If you want to pull out your children from being entangled in fights with you, and shape a healthy relationship, just stay highly focused. The vision I want you to hold in your mind is hop forward on stepping-stones, and avoid swamps.
Difficult children are basically anxious, irritable, impulsive and rigid, similar to difficult grownups around us. It basically applies to dealing with all difficult people! Remember again- “the AIIR”= anxious, irritable, impulsive, rigid folk. Not all are full of such “AIR,” but they tend to be reactive even if they have one or two excessive issues among these quadruple traits.
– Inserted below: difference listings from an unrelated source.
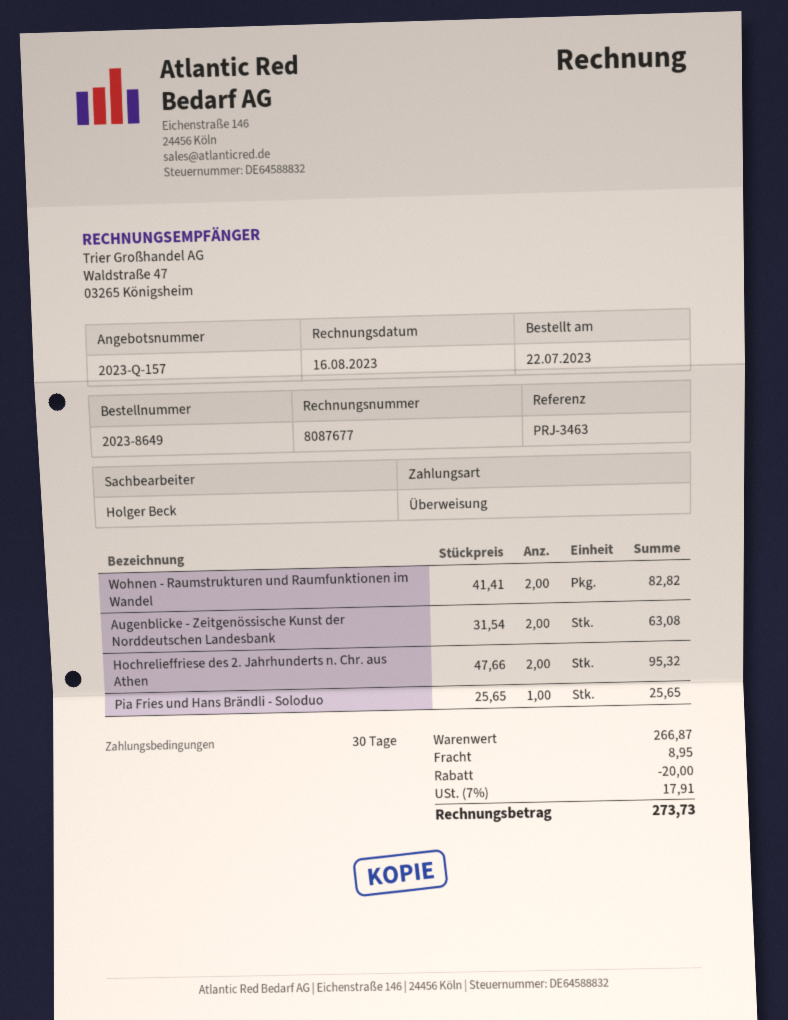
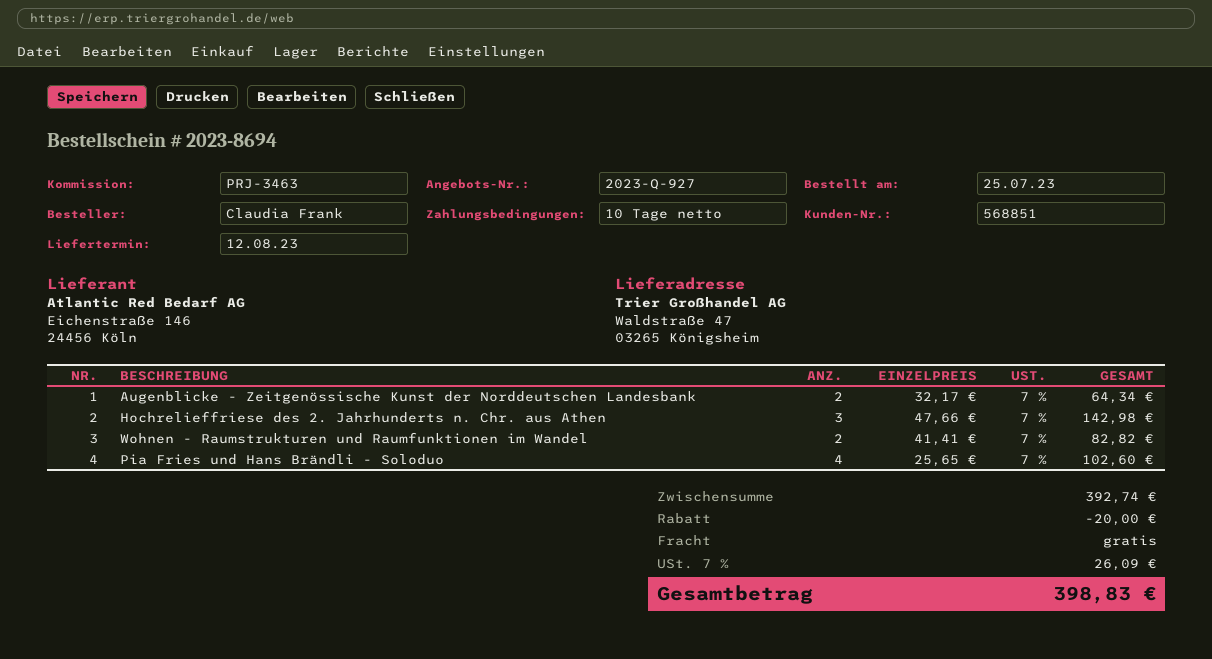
quote number: 2023-Q-157 -> 2023-Q-927
order number: 2023-8649 -> 2023-8694
order date: 2023-07-22 -> 2023-07-25
payment terms: 30 days -> 10 days
Augenblicke - Zeitgenössische Kunst der Norddeutschen Landesbank: 2 x 31.54 = 63.08 -> 2 x 32.17 = 64.34
Hochrelieffriese des 2. Jahrhunderts n. Chr. aus Athen: 2 x 47.66 = 95.32 -> 3 x 47.66 = 142.98
Pia Fries und Hans Brändli - Soloduo: 1 x 25.65 = 25.65 -> 4 x 25.65 = 102.60
subtotal: 266.87 -> 392.74
shipping: 8.95 -> 0.00
tax: 7% = 17.91 -> 7% = 26.09
total: 273.73 -> 398.83

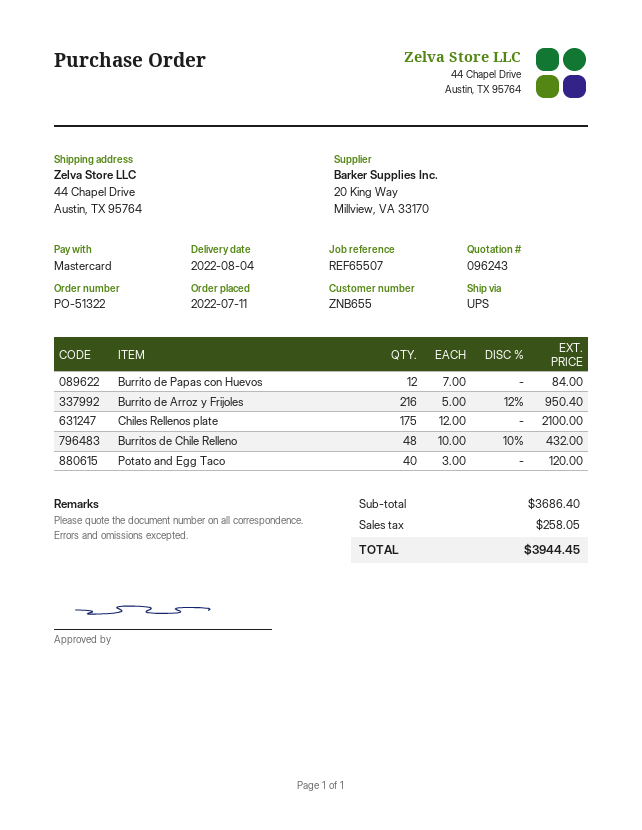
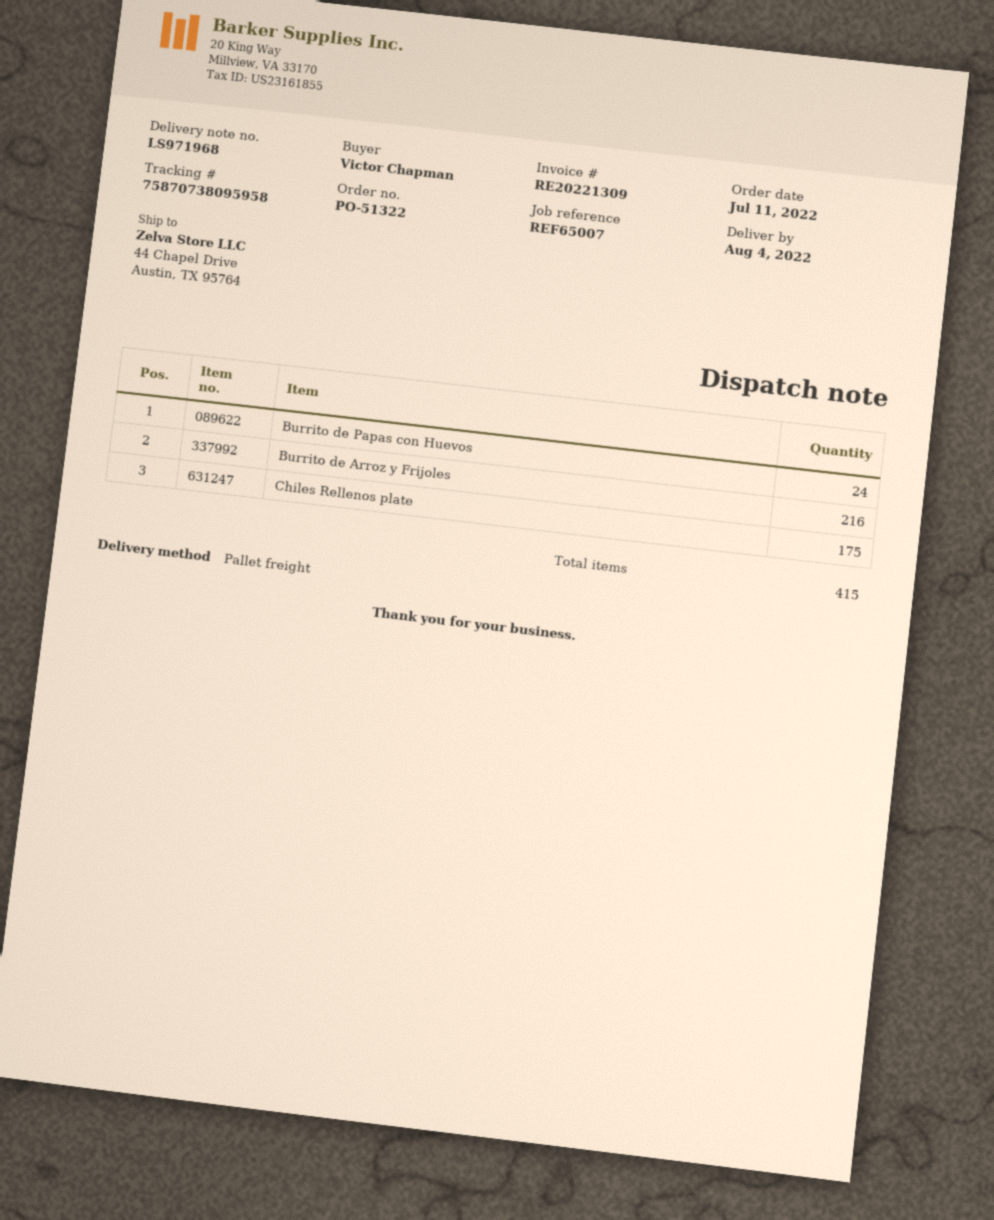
reference: REF65507 -> REF65007
shipping method: UPS -> pallet freight
Burrito de Papas con Huevos: 12 -> 24
Burritos de Chile Relleno: 48 -> none
Potato and Egg Taco: 40 -> none

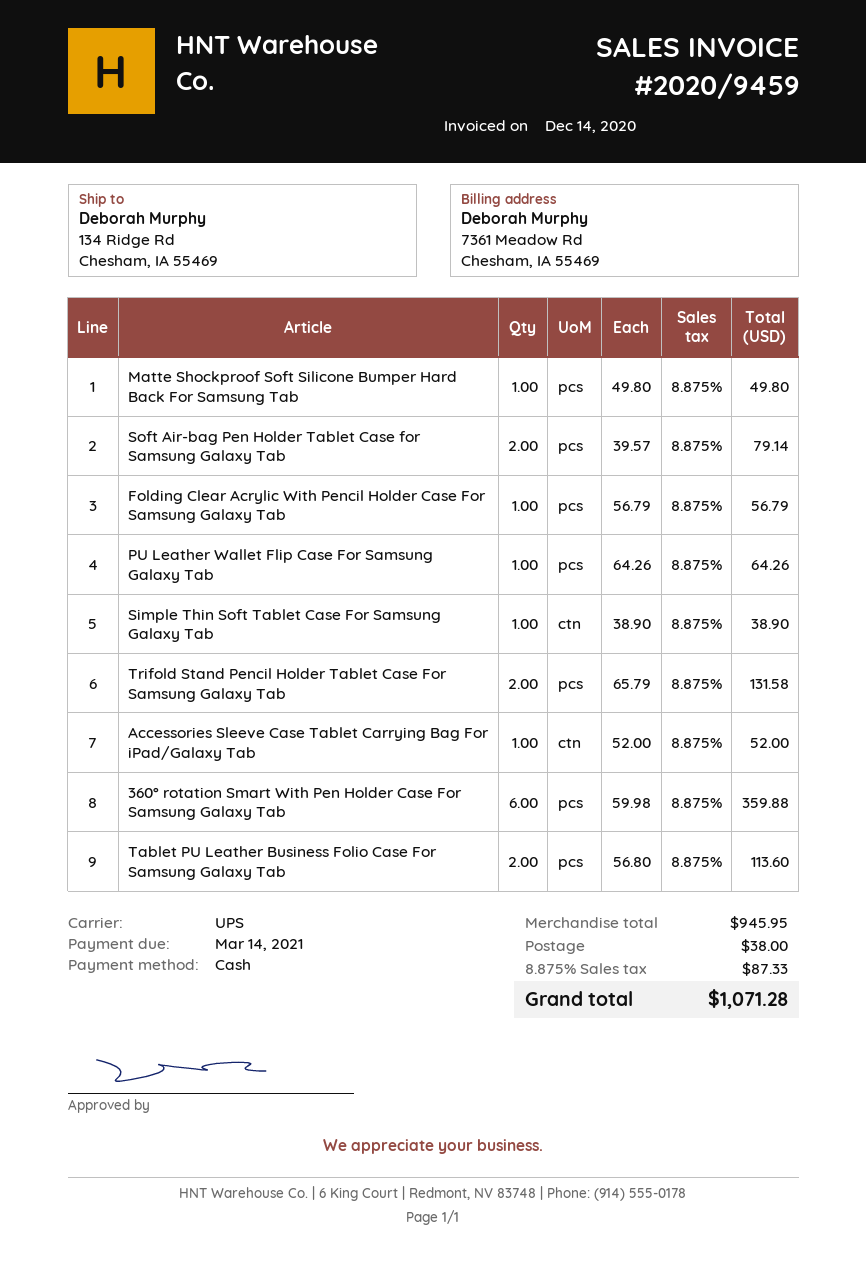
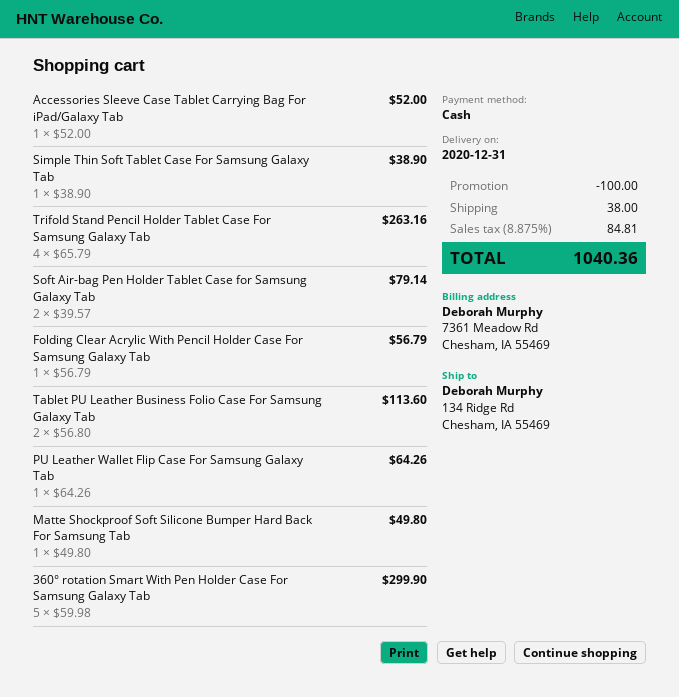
Trifold Stand Pencil Holder Tablet Case For Samsung Galaxy Tab: 2 x 65.79 = 131.58 -> 4 x 65.79 = 263.16
360° rotation Smart With Pen Holder Case For Samsung Galaxy Tab: 6 x 59.98 = 359.88 -> 5 x 59.98 = 299.90
discount: none -> 100.00
tax: 8.875% = 87.33 -> 8.875% = 84.81
total: 1071.28 -> 1040.36

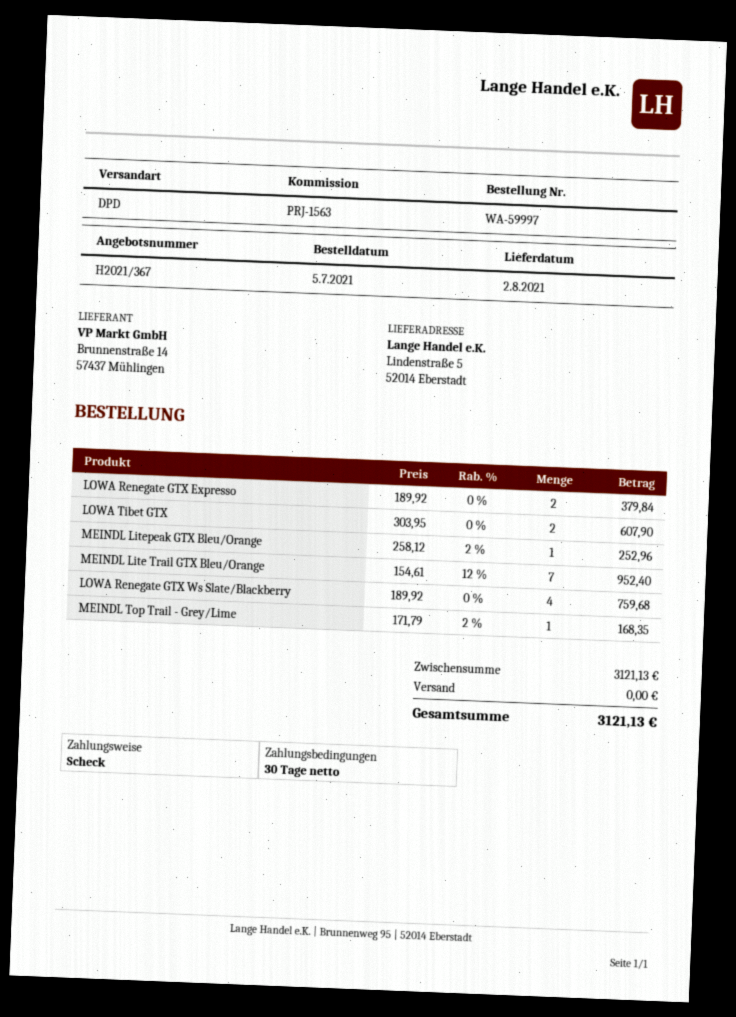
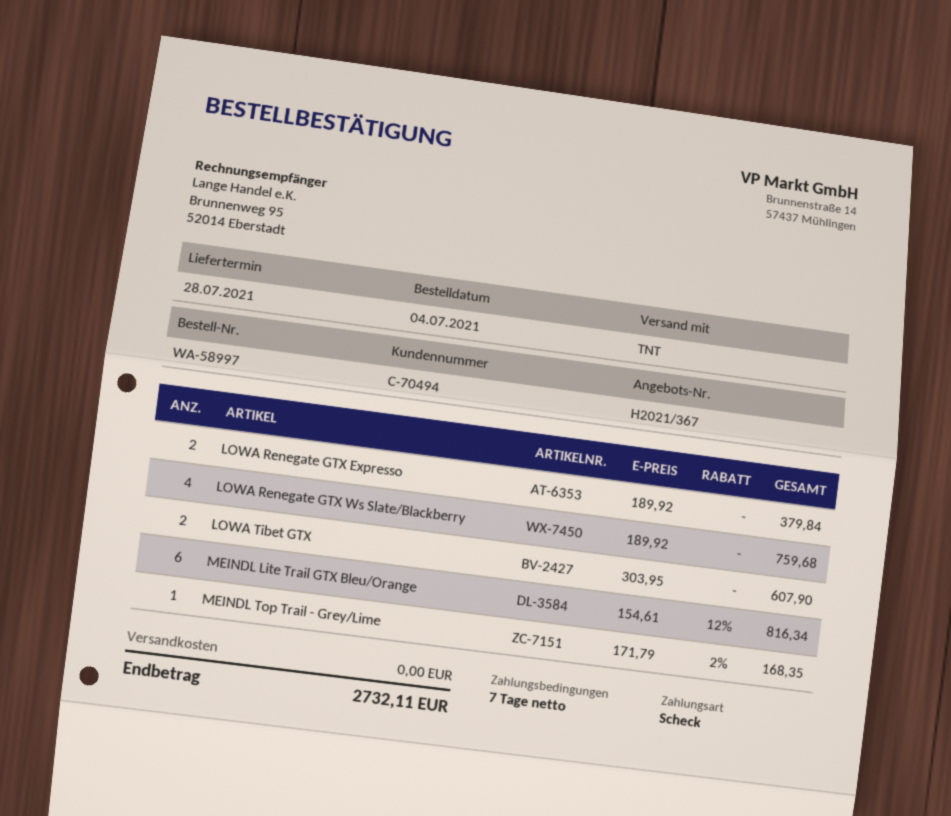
order number: WA-59997 -> WA-58997
order date: 2021-07-05 -> 2021-07-04
delivery date: 2021-08-02 -> 2021-07-28
payment terms: 30 days -> 7 days
shipping method: DPD -> TNT
MEINDL Litepeak GTX Bleu/Orange: 1 x 258.12 - 2% = 252.96 -> none
MEINDL Lite Trail GTX Bleu/Orange: 7 x 154.61 - 12% = 952.40 -> 6 x 154.61 - 12% = 816.34
total: 3121.13 -> 2732.11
Hopping on the stepping-stones is similar to gingerly catching them doing good and appreciating what you witness. It will lower their defenses, keep their guard down, does not kindle reactivity, and aggravate their perception of “you are yelling at me” even if you are giving gentle suggestion. There is a method to it: WHAT=what you saw that was so wonderful; HOW= Describe the action detail/anatomy of how they carried out so well; WHY= the reason why this is so useful or awesome. Such positive feedback will make things solidify, consolidate and form the foundation. Now think of examples you come across and have fun giving such feedback, at least at such depth on several more occasions.
Avoid swamps that you could be dragged into, i.e., arguments and negativity, as it can be slippery slope. Why bother when there is an easier way.
Basically, generating and maintaining good mood is positive currency to inject values.
It is just a task. Don’t over think. Keep it simple. Mindful. With surgical precision. No excessive emotion. No need to go into overdrive. It is too much burden anyway on our memory. Keep it low key. You can take the pressure and go on to be disciplined.
See, if you are teaching to do a chore in case of a difficult kid, instruct gently by asking or suggesting, give wide margin of time, say phrases like “no rush,” but that it would be great if they can do it, and timing must be right to be that coach! I see time and again that difficult kids don’t like responsibility and “feel the pressure” for small things. There is a way to circumvent that perception of pressure and yet drag them along to participate. You can (when time is right) ask them what consequences would they like if they don’t comply. Make them think. Create a white board of chores with them. Keep up the structure of routine. If things fail, say that while it is disappointing, you are expecting that things would be awesome next time around, next day and so on.
Most important point: Don’t make your children be the center and be obsessed with shaping them. You demonstrate and live your normal life of joy with your spouse. You have fun alongside, with your partner. Very important to diffuse control issues emanating from children this way, while you are having quality life!